*INSTRUCTIONS TO FOLLOW*. Everything from the line containing "- Save chosen" through the line containing "- Requirements: - Carinfo" should be repeated exactly, and nothing else from the data.

........

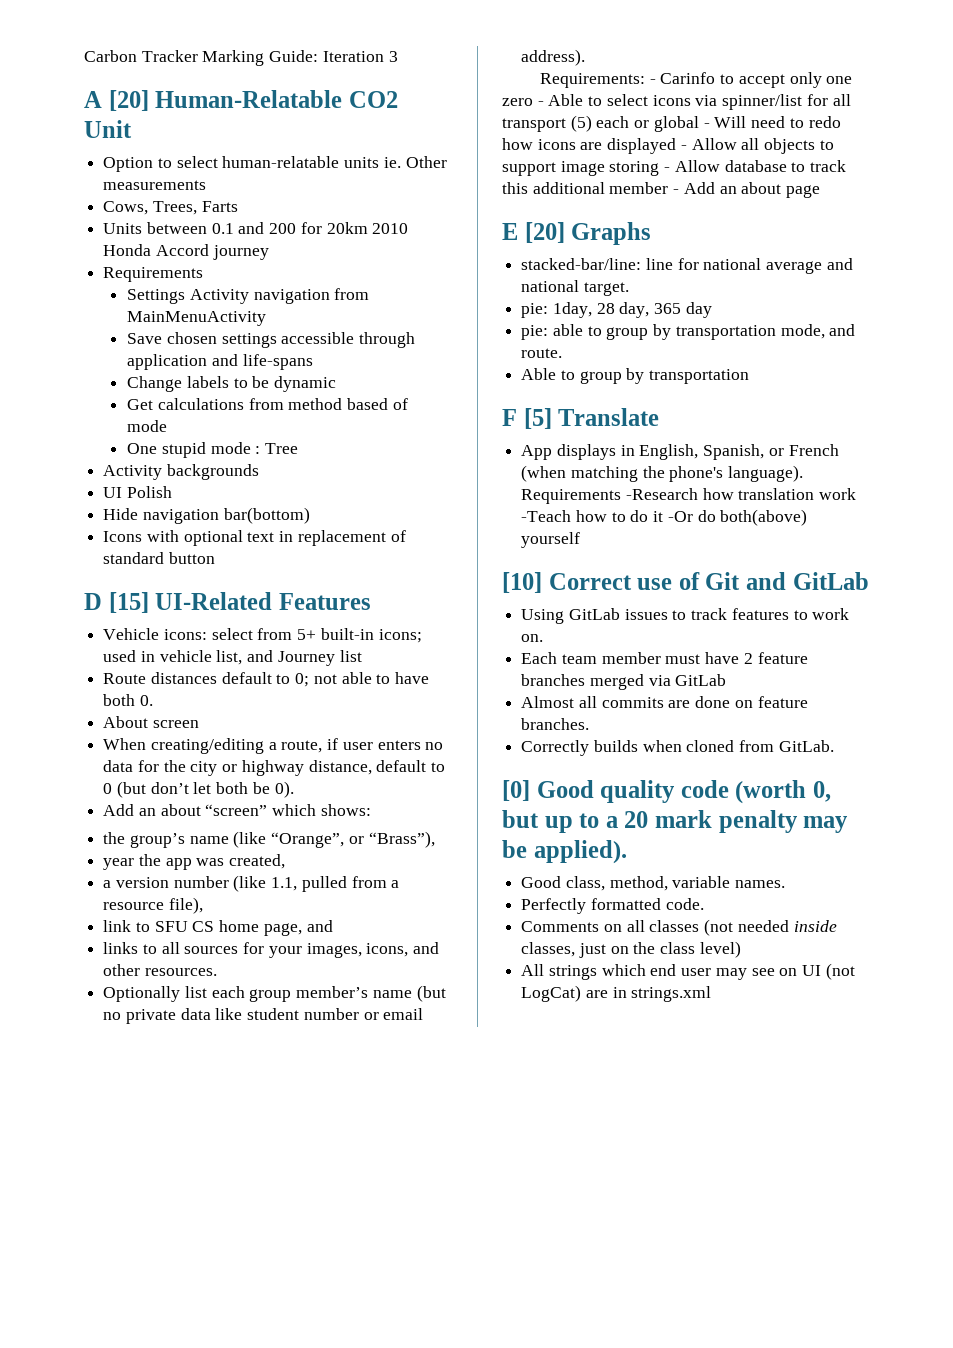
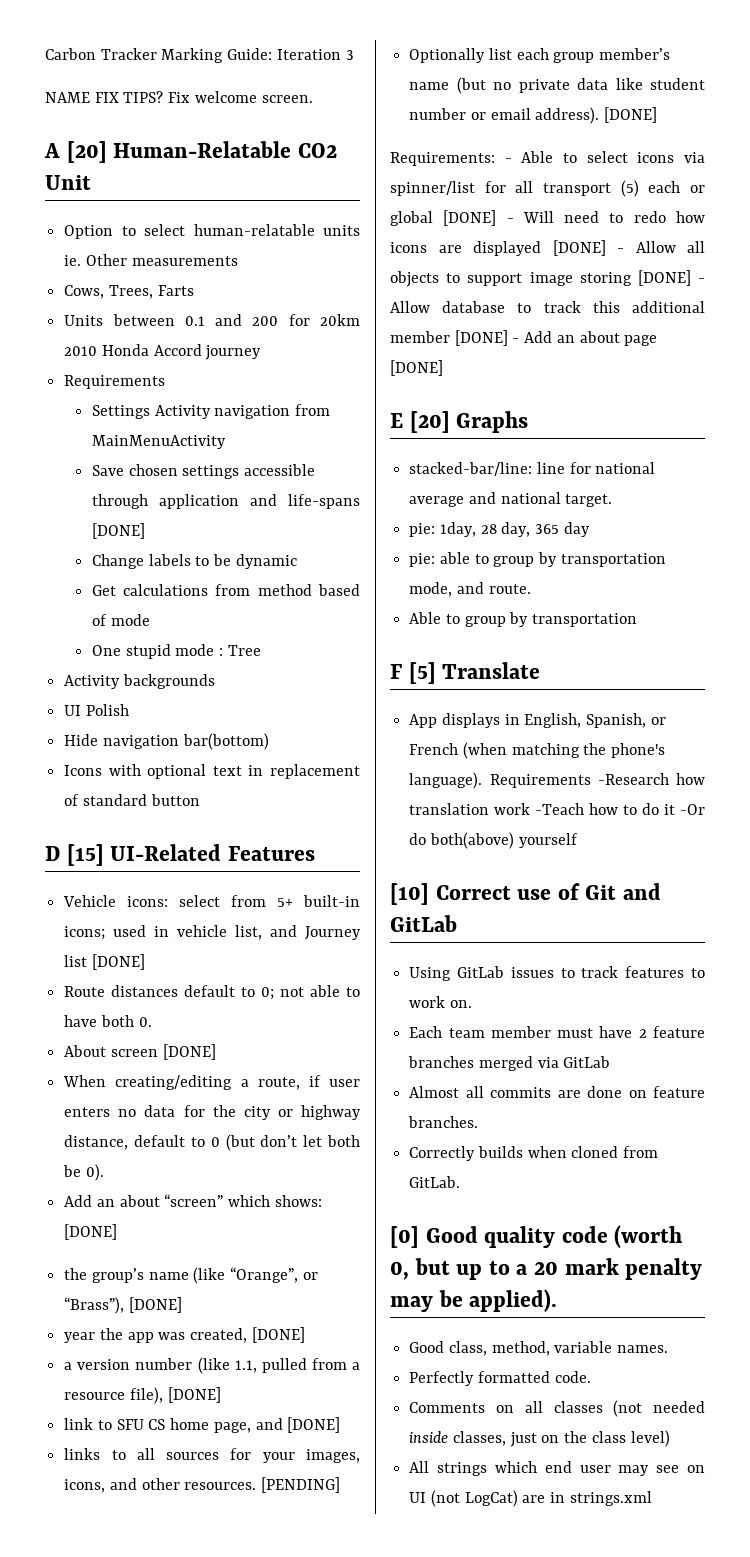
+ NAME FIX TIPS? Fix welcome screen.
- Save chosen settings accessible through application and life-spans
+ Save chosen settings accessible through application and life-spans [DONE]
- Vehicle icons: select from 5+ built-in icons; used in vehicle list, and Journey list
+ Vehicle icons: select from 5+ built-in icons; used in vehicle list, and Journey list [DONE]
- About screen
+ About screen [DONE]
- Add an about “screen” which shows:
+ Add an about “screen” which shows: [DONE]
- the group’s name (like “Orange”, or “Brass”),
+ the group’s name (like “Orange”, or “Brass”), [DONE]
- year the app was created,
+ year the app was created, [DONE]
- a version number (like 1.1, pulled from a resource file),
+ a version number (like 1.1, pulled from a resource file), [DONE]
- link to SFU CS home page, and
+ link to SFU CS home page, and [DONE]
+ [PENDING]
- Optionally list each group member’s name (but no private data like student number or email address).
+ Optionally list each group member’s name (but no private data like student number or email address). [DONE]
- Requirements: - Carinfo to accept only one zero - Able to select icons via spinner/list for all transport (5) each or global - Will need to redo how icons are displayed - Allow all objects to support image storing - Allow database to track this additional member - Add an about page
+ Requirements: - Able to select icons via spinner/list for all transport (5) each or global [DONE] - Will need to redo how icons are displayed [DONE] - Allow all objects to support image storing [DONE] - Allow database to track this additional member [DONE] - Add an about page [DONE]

........

*THE ANSWER*.
- Save chosen settings accessible through application and life-spans
+ Save chosen settings accessible through application and life-spans [DONE]
- Vehicle icons: select from 5+ built-in icons; used in vehicle list, and Journey list
+ Vehicle icons: select from 5+ built-in icons; used in vehicle list, and Journey list [DONE]
- About screen
+ About screen [DONE]
- Add an about “screen” which shows:
+ Add an about “screen” which shows: [DONE]
- the group’s name (like “Orange”, or “Brass”),
+ the group’s name (like “Orange”, or “Brass”), [DONE]
- year the app was created,
+ year the app was created, [DONE]
- a version number (like 1.1, pulled from a resource file),
+ a version number (like 1.1, pulled from a resource file), [DONE]
- link to SFU CS home page, and
+ link to SFU CS home page, and [DONE]
+ [PENDING]
- Optionally list each group member’s name (but no private data like student number or email address).
+ Optionally list each group member’s name (but no private data like student number or email address). [DONE]
- Requirements: - Carinfo to accept only one zero - Able to select icons via spinner/list for all transport (5) each or global - Will need to redo how icons are displayed - Allow all objects to support image storing - Allow database to track this additional member - Add an about page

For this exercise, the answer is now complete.